Menos descontraídos estão dois rapazes que saem apressados da carrinha que os levou à Roque Gameiro. Correm atrasados e pedem a ajuda do motorista, que lhes põe as malas às costas. Chama-se João Bernardo e não foge ao tema do momento na Amadora e no país. “Eles espirram e tossem para dentro da carrinha o tempo inteiro”, conta, o som abafado pela máscara que lhe cobre o rosto. É o único que traz proteção. “Tenho alguns problemas de saúde e um sistema imunitário mais fraco, por isso não arrisco.
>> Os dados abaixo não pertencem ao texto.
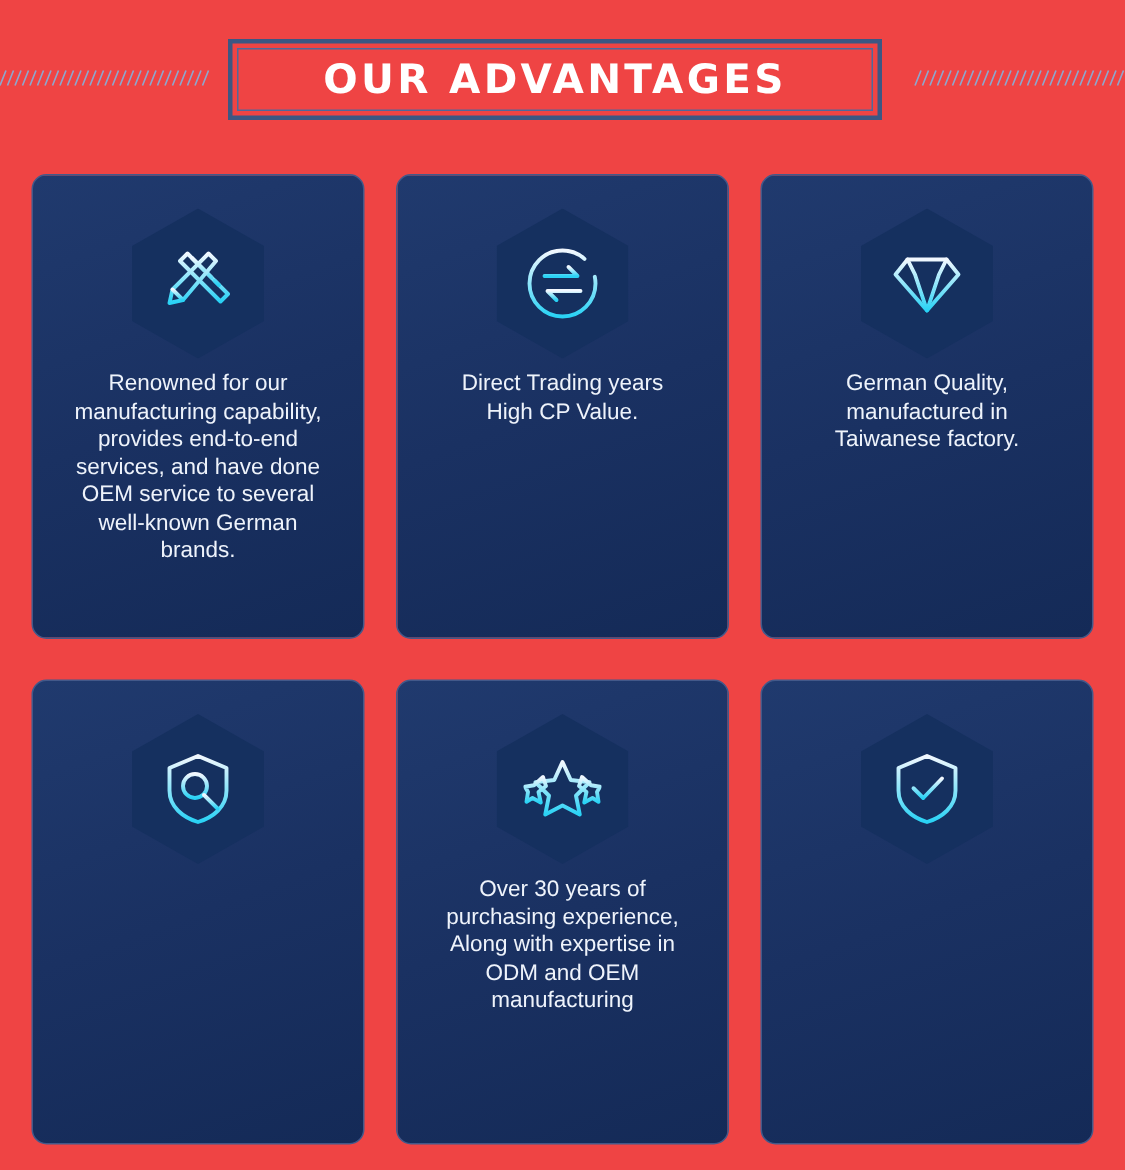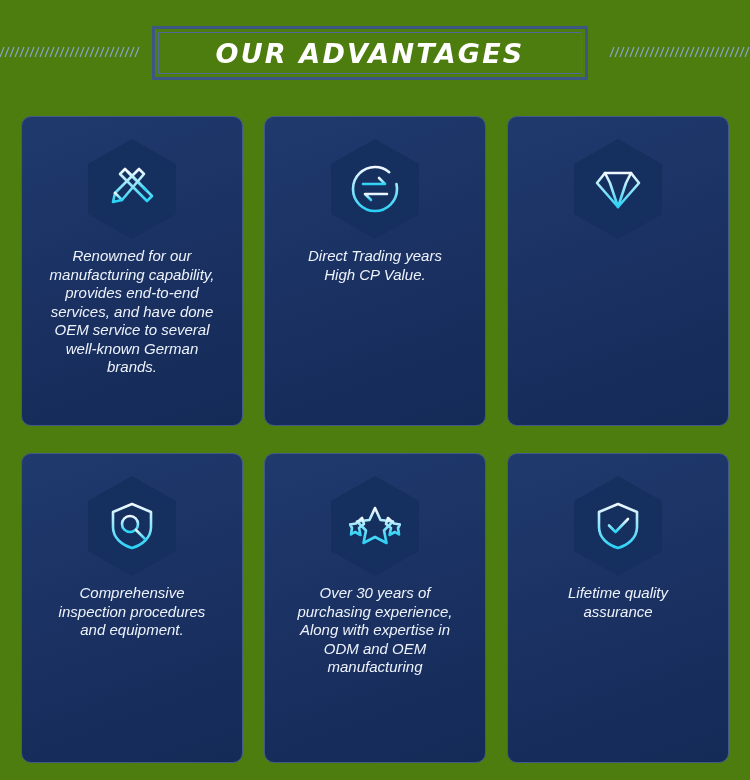"OUR ADVANTAGES" .page { background: #4d7c0f -> #ef4444; font-style: italic -> none }
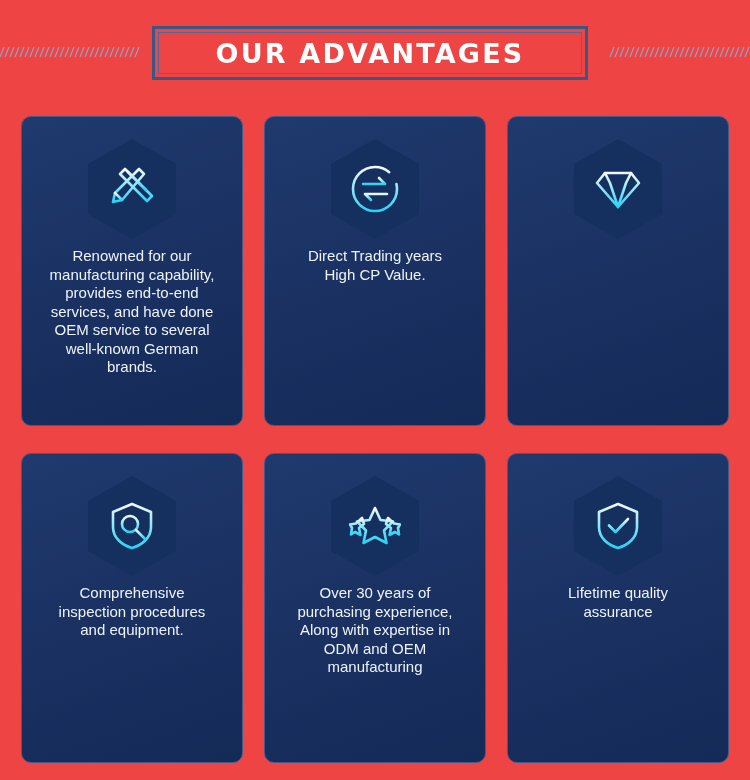"German Quality," div.card-text { html: none -> <div>German Quality, manufactured in Taiwanese factory.</div> }
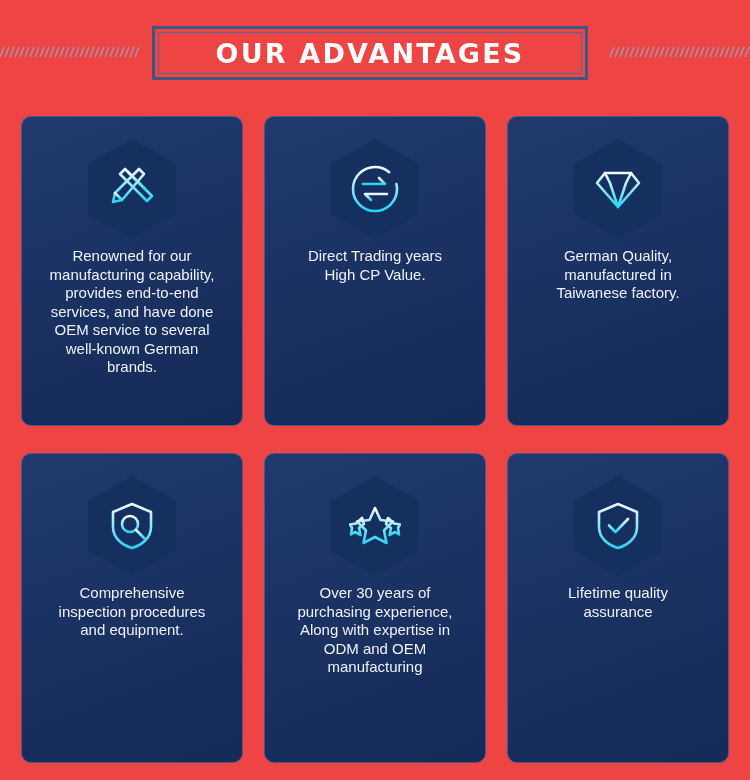"Comprehensive" div.card-text { html: <div>Comprehensive inspection procedures and equipment.</div> -> none }
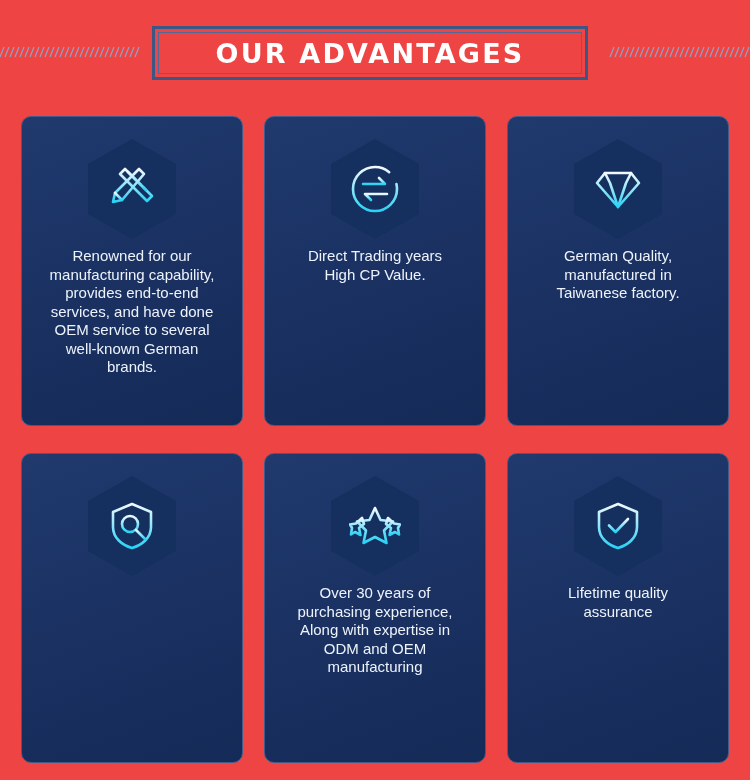"Lifetime quality" div.card-text { html: <div>Lifetime quality assurance</div> -> none }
Mas uso máscara noutras alturas, não é só por causa do coronavírus.” João Bernardo tem duas filhas na Roque Gameiro, que não faltaram às aulas.

Depois do “caos” de quinta-feira, o Agrupamento de Escolas Pioneiros da Aviação Portuguesa tenta regressar ao quotidiano escolar. “Até nisto fomos pioneiros”, brinca o diretor. Francisco Marques garante que sentiu “a tranquilidade dos pais” após a intervenção do delegado de saúde, a monitorização das pessoas em isolamento, que vai durar até à próxima sexta-feira, 13 de março, e a publicação de um plano de contingência, que pode ser lido AQUI. Garante também que ambas as escolas foram limpas com especial cuidado, logo a partir de segunda-feira e com recurso a desinfetantes, vinagre e demais produtos purificadores. “Estou convencido de que isto em breve volta ao normal.”